Day 188 – Hinged Triangle-Square

Day 188 – Hinged Triangle-Square

Day 188 – Hinged Triangle-Square 839 628 mathgrrl

Today we printed the famous hinged dissection called the Haberdasher’s Puzzle from Henry Dudeney, who found a way to cut an equilateral triangle into four pieces that reassemble into a square. Dudeney’s solution had an additional property, which is that the pieces could be hinged so as to swing from one form to the other. It’s a beautiful construction and I was recently reminded of it by a tweet from WWMGT (“What Would Martin Gardner Tweet?”).
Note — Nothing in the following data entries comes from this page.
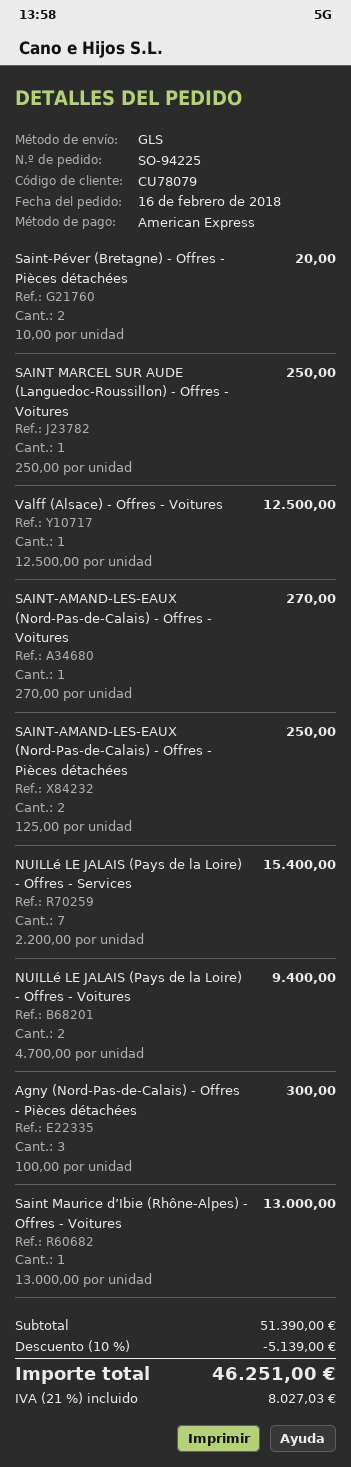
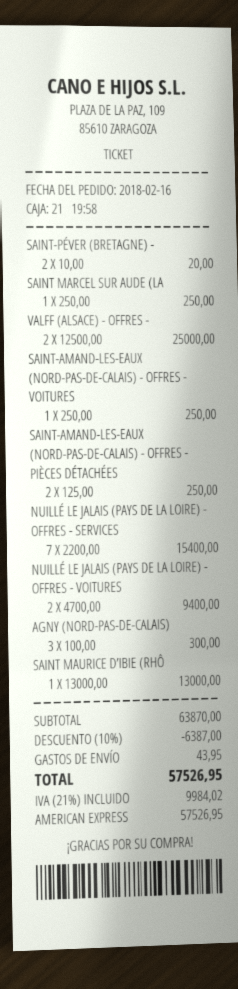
Valff (Alsace) - Offres - Voitures: 1 x 12500.00 = 12500.00 -> 2 x 12500.00 = 25000.00
SAINT-AMAND-LES-EAUX (Nord-Pas-de-Calais) - Offres - Voitures: 1 x 270.00 = 270.00 -> 1 x 250.00 = 250.00
subtotal: 51390.00 -> 63870.00
discount: 10% = 5139.00 -> 10% = 6387.00
shipping: none -> 43.95
tax: 21% = 8027.03 -> 21% = 9984.02
total: 46251.00 -> 57526.95

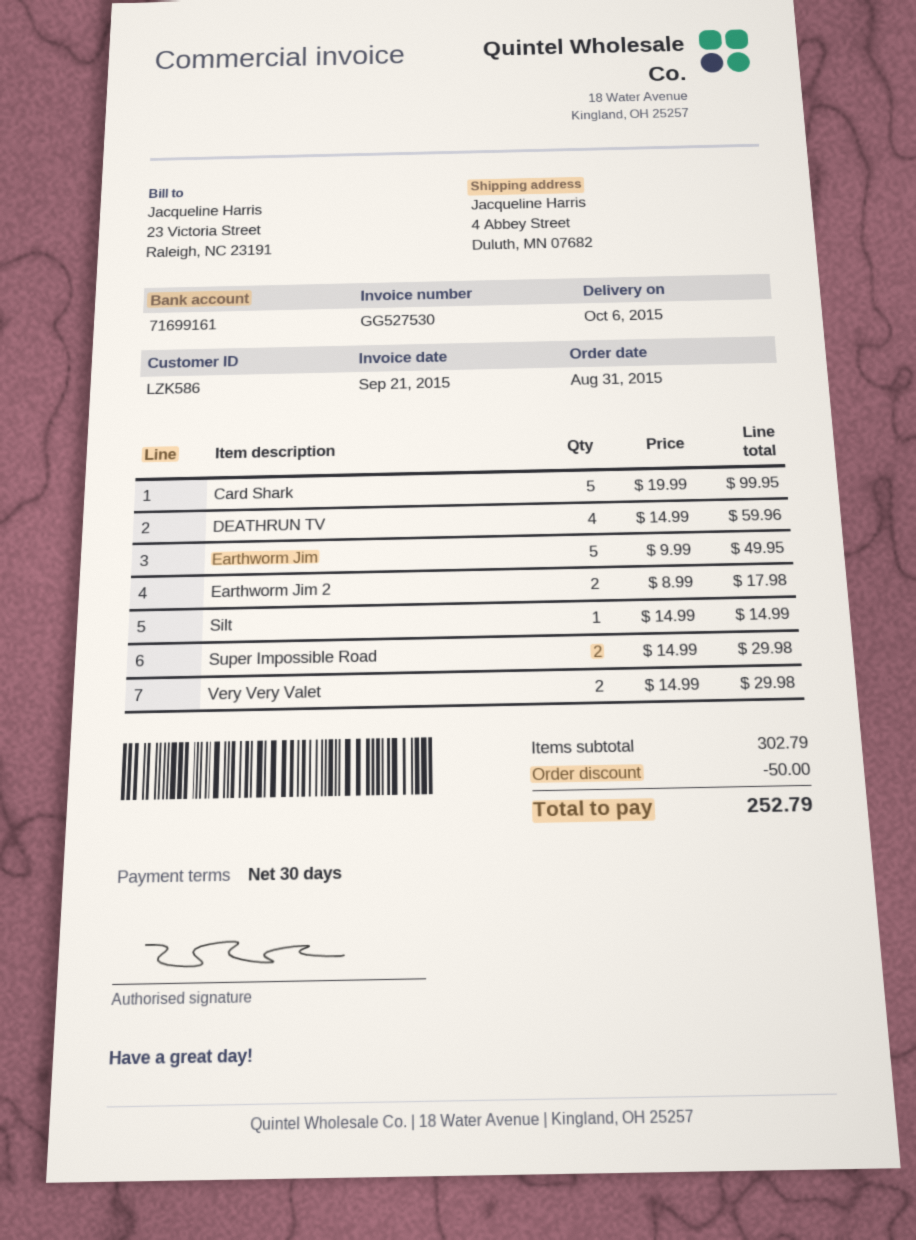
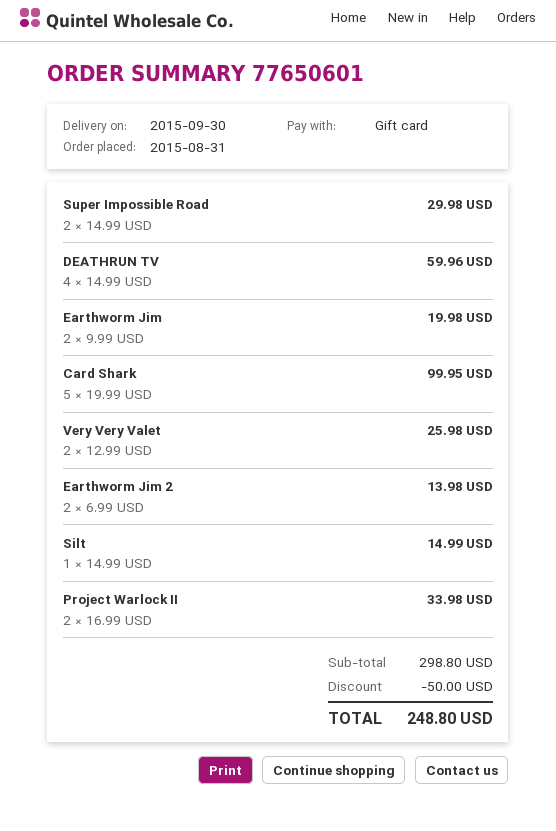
delivery date: 2015-10-06 -> 2015-09-30
Earthworm Jim: 5 x 9.99 = 49.95 -> 2 x 9.99 = 19.98
Earthworm Jim 2: 2 x 8.99 = 17.98 -> 2 x 6.99 = 13.98
Very Very Valet: 2 x 14.99 = 29.98 -> 2 x 12.99 = 25.98
Project Warlock II: none -> 2 x 16.99 = 33.98
subtotal: 302.79 -> 298.80
total: 252.79 -> 248.80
Here are seven copies of the model, laid out so you can see the triangle turn into a square, and vice-versa:

C is at home for a(nother!) snow day with his friend E, who was kind enough to demonstrate how the Triangle-Square works in this short video.

Thingiverse link:

Settings: MakerWare .3mm/low on a Replicator 2 with linear infill (just because it looks nicer when using translucent filament), in about 10 minutes, with no raft and no support.  The model prints in *one piece*, hinges and all.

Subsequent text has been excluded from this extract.